La legge alla quale fa riferimento la sentenza è la n. 1580 del 3 dicembre 1931 citata come tuttora - pur nel vigore della legge 833 del 1978 - regolante la materia della rivalsa dalla Cassazione, con affermazione sulla quale non può più ritornarsi (nello stesso senso anche Cass. 20 gennaio 1998 n. 481); il suddetto dictum, vincolante per il giudice di rinvio, comporta l'erroneità dell'interpretazione data dalla Corte d'appello, per la quale, in sede di rinvio., doveva verificarsi l'ammissibilità processuale della domanda di rivalsa, facendo leva sulle seguenti frasi contenute nella sentenza di cui sopra della Cassazione: "la circostanza che il credito dedotto in giudizio ... sia stato qualificato risarcitorio non vale ad attribuire effetti determinanti alla prospettazione contenuta nell'ingiunzione ... tanto più che l'intimante U.S.L. aveva proposto, in via alternativa, con la domanda risarcitoria, anche l'azione di rivalsa di cui alla legge n. 1580 del 1931 e quella di arricchimento senza causa. Nè, poi, l'azione di rivalsa per recupero delle spese di spedalità può dirsi preclusa per effetto di giudicato interno, dal momento che la U.S.L. n. 30, nell'impugnare la pronuncia sfavorevole del primo giudice, si è specificamente doluta dell'omessa considerazione da parte del tribunale dell'azione di rivalsa e di quella di indebito arricchimento;
le quali ... potranno essere riproposte davanti al giudice di rinvio, salvo restando ogni giudizio sulla loro proponibilità ed ammissibilita". Tale interpretazione è errata perché la Suprema Corte, nei limiti di cui si dirà infra, ha esiplicitamente affermato che si trattava semplicemente di qualificare come rivalsa l'azione fatta valere con l'ingiunzione - cioè fin dall'inizio - e non avrebbe enunciato il principio di diritto supra trascritto, se tale azione fosse stata ritenuta nuova e come tale, inammissibile nel giudizio di merito, ove, sulla stessa, non fosse stata già a suo tempo accettato il contraddittorio, ma avrebbe potuto e dovuto rilevare l'inutilità del rinvio, per effetto di tale preclusione processuale, ex art. 382 terzo comma c.p.c. (così, tra le molte, Cass. 9 luglio 1997 n.

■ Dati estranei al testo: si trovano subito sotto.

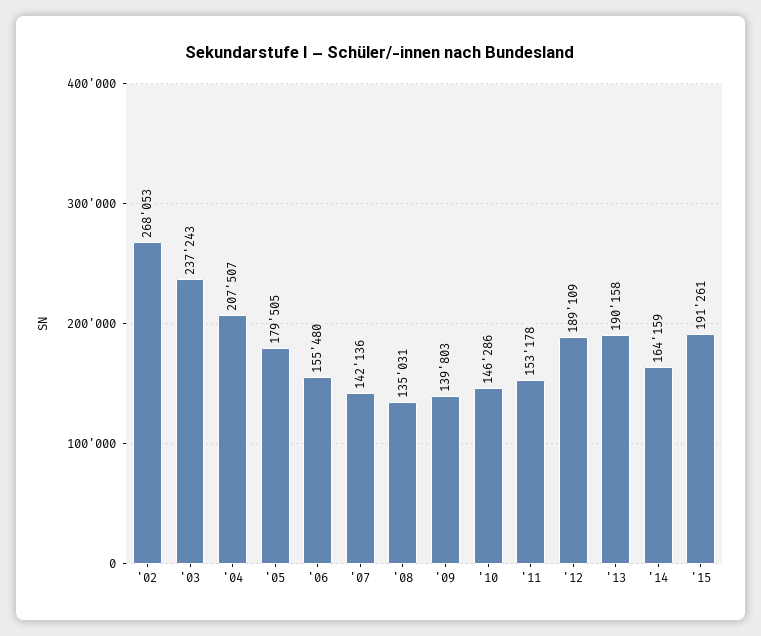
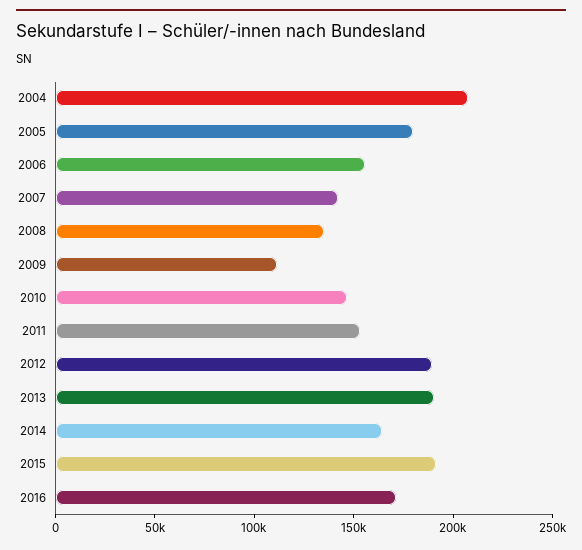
'02: 268053 -> none
'03: 237243 -> none
'09: 139803 -> 110000
2016: none -> 170000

6249), una volta che aveva stabilito l'erroneità della pronuncia - allora denunciata - che aveva accolto la domanda della U.S.L. perché fondata sul fatto illecito ex art. 2043 c.c. Anche dal punto di vista sintattico le diverse parole "proponibilità" e "ammissibilità", ben potevano riferirsi rispettivamente all'azione principale di rivalsa di cui doveva verificarsi solamente la proponibilità sostanziale e a quella subordinata di indebito arricchimento, sulla quale si tornerà infra. Ma l'errore iniziale, commesso dal giudice in sede di rinvio, non ha influito sull'esattezza della sua decisione di conferma della decisione di primo grado e di rigetto della domanda della U.S.L.; ne' è applicabile il principio secondo cui il giudice che abbia affermato l'inammissibilità processuale della domanda non può esaminarla nel merito con la conseguenza che la pronuncia su tale secondo punto è "inutiliter data", in quanto nella specie, al contrario, l'esame del merito era imposto, nei limiti di cui si dirà poi, dalla sentenza della Cassazione del 1994, e si tratta ora di escludere eventualmente la parte della decisione emessa in sede di rinvio che non si adegua ad essa.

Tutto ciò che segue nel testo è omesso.